# Task directions
If an entry contains a picture, leave the picture out and reproduce everything else in the records below exactly.

# Material for this task
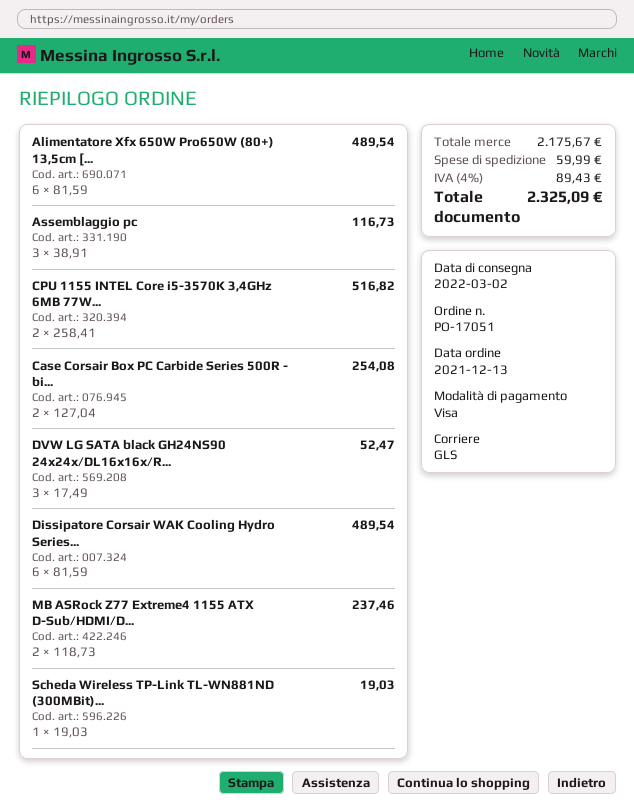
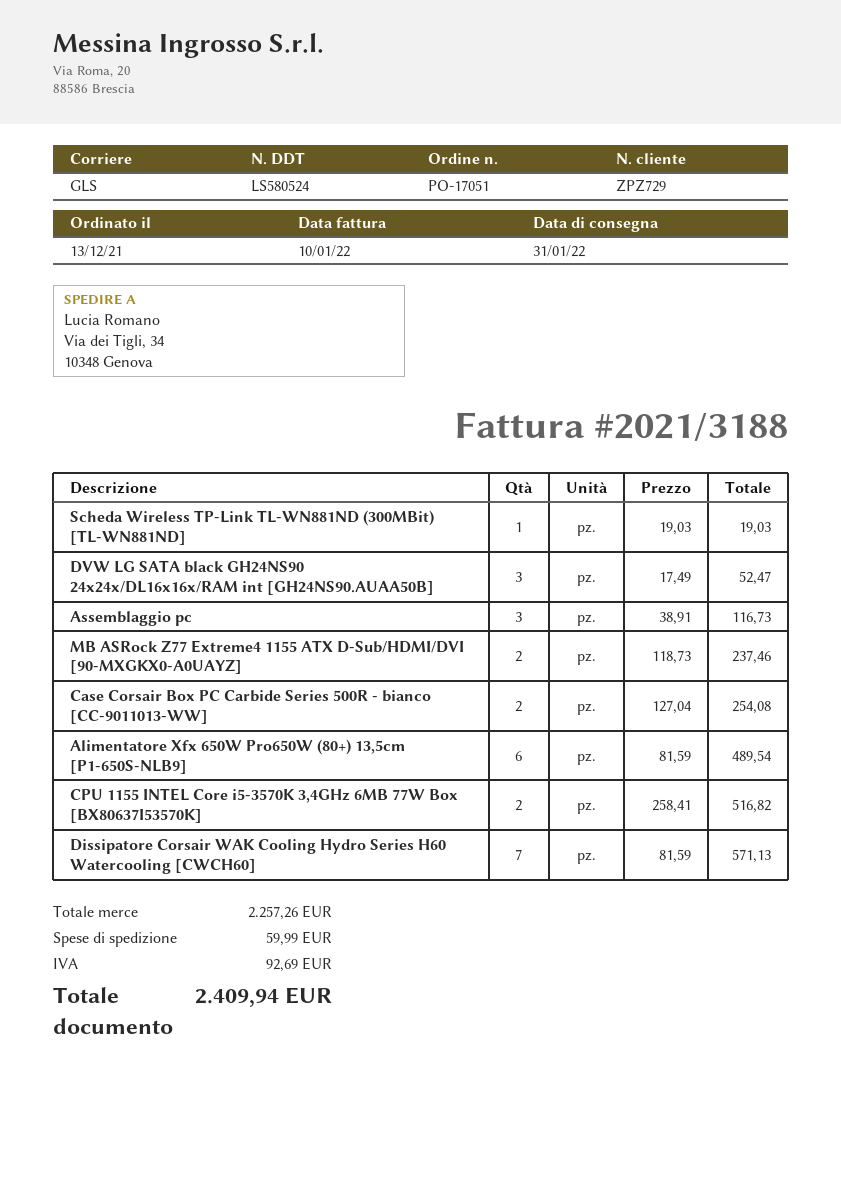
delivery date: 2022-03-02 -> 2022-01-31
Dissipatore Corsair WAK Cooling Hydro Series...: 6 x 81.59 = 489.54 -> 7 x 81.59 = 571.13
subtotal: 2175.67 -> 2257.26
tax: 89.43 -> 92.69
total: 2325.09 -> 2409.94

# Solution for this exercise
delivery date: 2022-03-02 -> 2022-01-31
Dissipatore Corsair WAK Cooling Hydro Series...: 6 x 81.59 = 489.54 -> 7 x 81.59 = 571.13
subtotal: 2175.67 -> 2257.26
tax: 89.43 -> 92.69
total: 2325.09 -> 2409.94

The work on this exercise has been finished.